One fundamental issue is the quality, availability and traceability of data. For example, the data "granularity" defined by data models is usually hardwired into policy systems and can be difficult and expensive to change. (Granularity is the level of detail of "attributes, "fields, and data types that can be provided).
Similarly, insurers may need to collect more comprehensive information about the quality and risk-sensitivity of their investments portfolios than was required previously, and do so more frequently and faster.
Solvency II software will eventually better reflect an insurance company's exposure to risk. This will enable a company to plan its business development, liquidity management and risk appetite to get the best payback on its capital reserves. In other words, IT managers will be buying a system that will enable firms to make better use of their capital.

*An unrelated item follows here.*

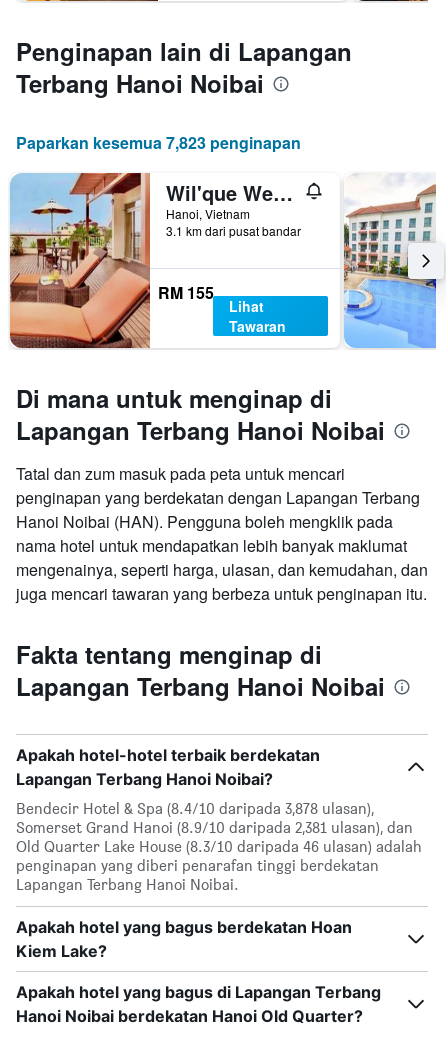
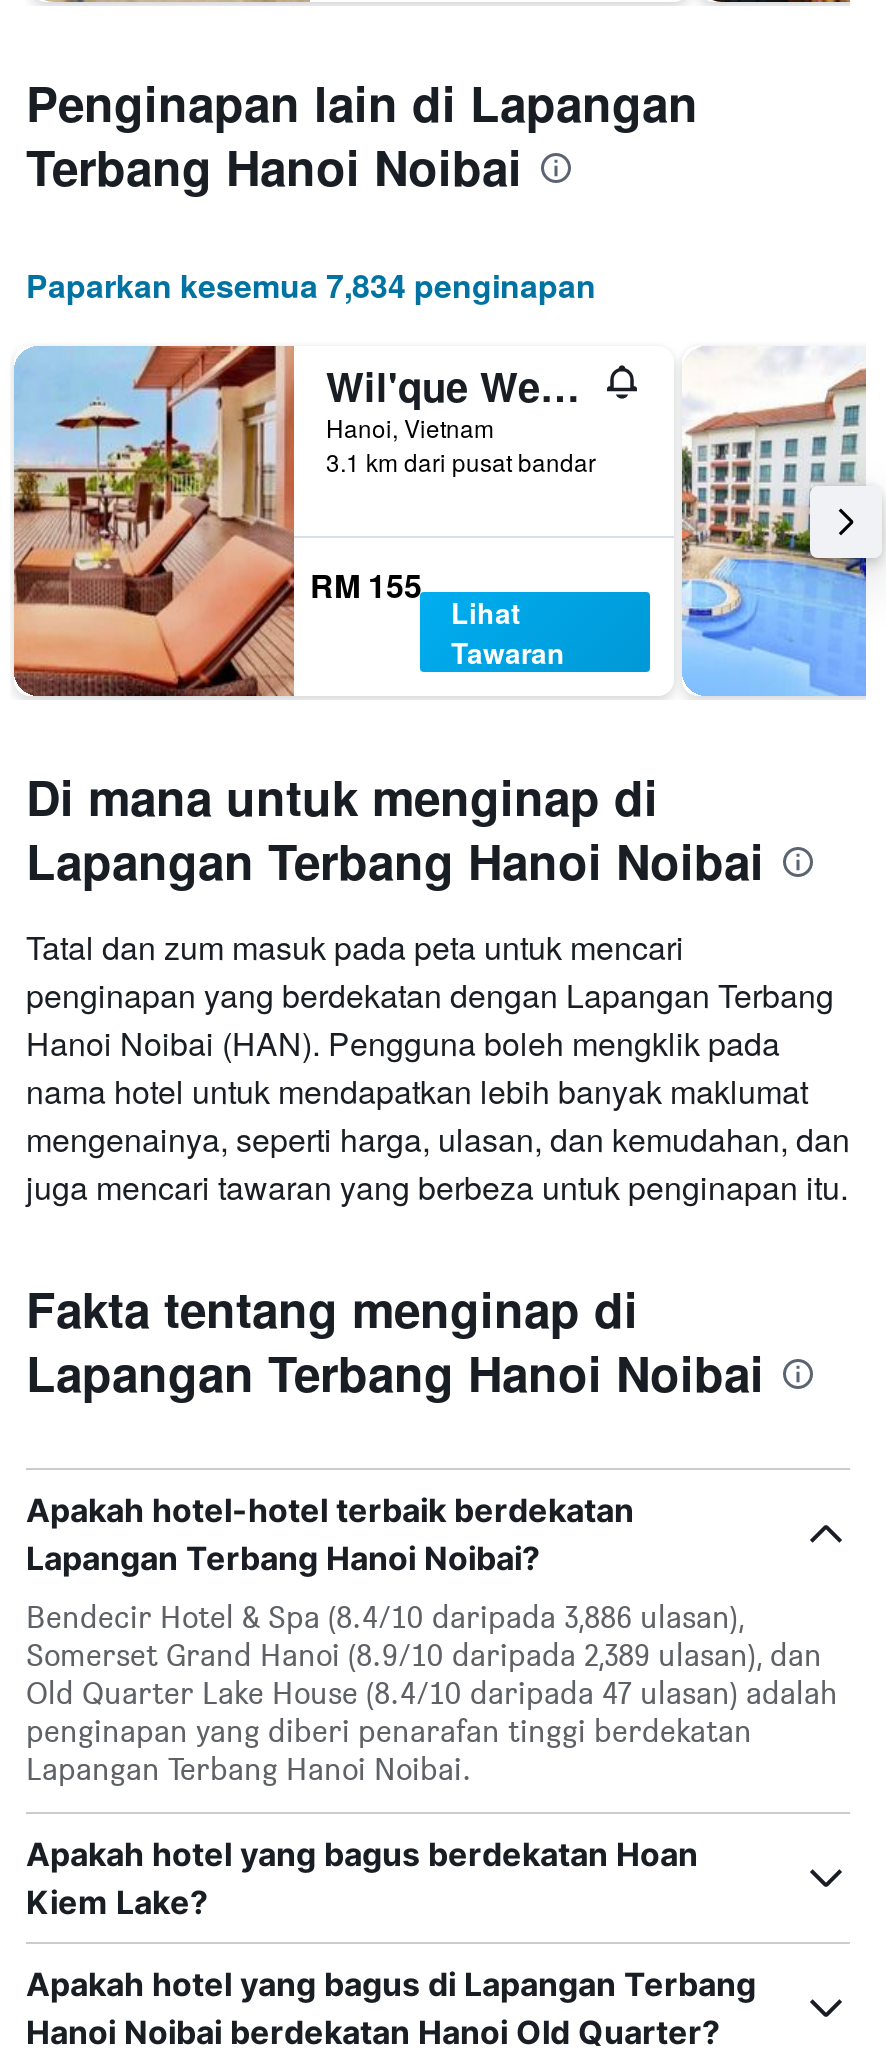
[16,131,301,154] Paparkan kesemua 7,823 penginapan -> [26,262,596,308] Paparkan kesemua 7,834 penginapan
[16,799,374,818] Bendecir Hotel & Spa (8.4/10 daripada 3,878 ulasan), -> [26,1598,744,1636] Bendecir Hotel & Spa (8.4/10 daripada 3,886 ulasan),
[16,818,413,837] Somerset Grand Hanoi (8.9/10 daripada 2,381 ulasan), dan -> [26,1636,822,1674] Somerset Grand Hanoi (8.9/10 daripada 2,389 ulasan), dan
[16,837,422,856] Old Quarter Lake House (8.3/10 daripada 46 ulasan) adalah -> [26,1674,838,1712] Old Quarter Lake House (8.4/10 daripada 47 ulasan) adalah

Hess refers warmly to phase two of the International Accounting Standard Board's forthcoming IFRS 4 on insurance contracts, for which an exposure draft is due in the second quarter of 2010. In planning Solvency II architecture, she advocates the use of other industry standards. These include Acord, the emerging international standard for information exchange, and service-oriented architecture for data exchange.
How much will it cost?
Hess says large insurance firms could be facing bills for around €100m each as a result of Solvency II. However, many have partially completed work on data and processes, leaving only "heavy lift work in intellectual modelling and embedding their enterprise risk models" to be done.
Hess estimates that second-tier insurers will need to invest between €30m and €40m over three years. Smaller companies could expect to pay €1m to - €1.5m each.
According to the CEA, the European insurance and reinsurance federation, the total number of insurance companies operating in the EU is 5,200. This figure could be increased if one takes in associated economic zones, such as the European Economic Community.
More accurate ideas on cost are likely to come from the publication of the next Quantitative Impact Studies (QIS) on Solvency II, expected in August 2010. The fifth in a series of reports, the study aims to assess the likely impact on insurance markets and products, social and economic impacts and the likely impact on insurers' balance sheets and business behaviour of the potential policy options being considered by the EC.
Insurance companies are reminded that in 2012 it will not be enough just to say that you have purchased a Solvency II compliance software package. A Brussels mandarin close to the directive emphasises that this will not satisfy the regulators. "In the UK, the FSA will never give blind approval to the software itself, but will check on functionality," he says.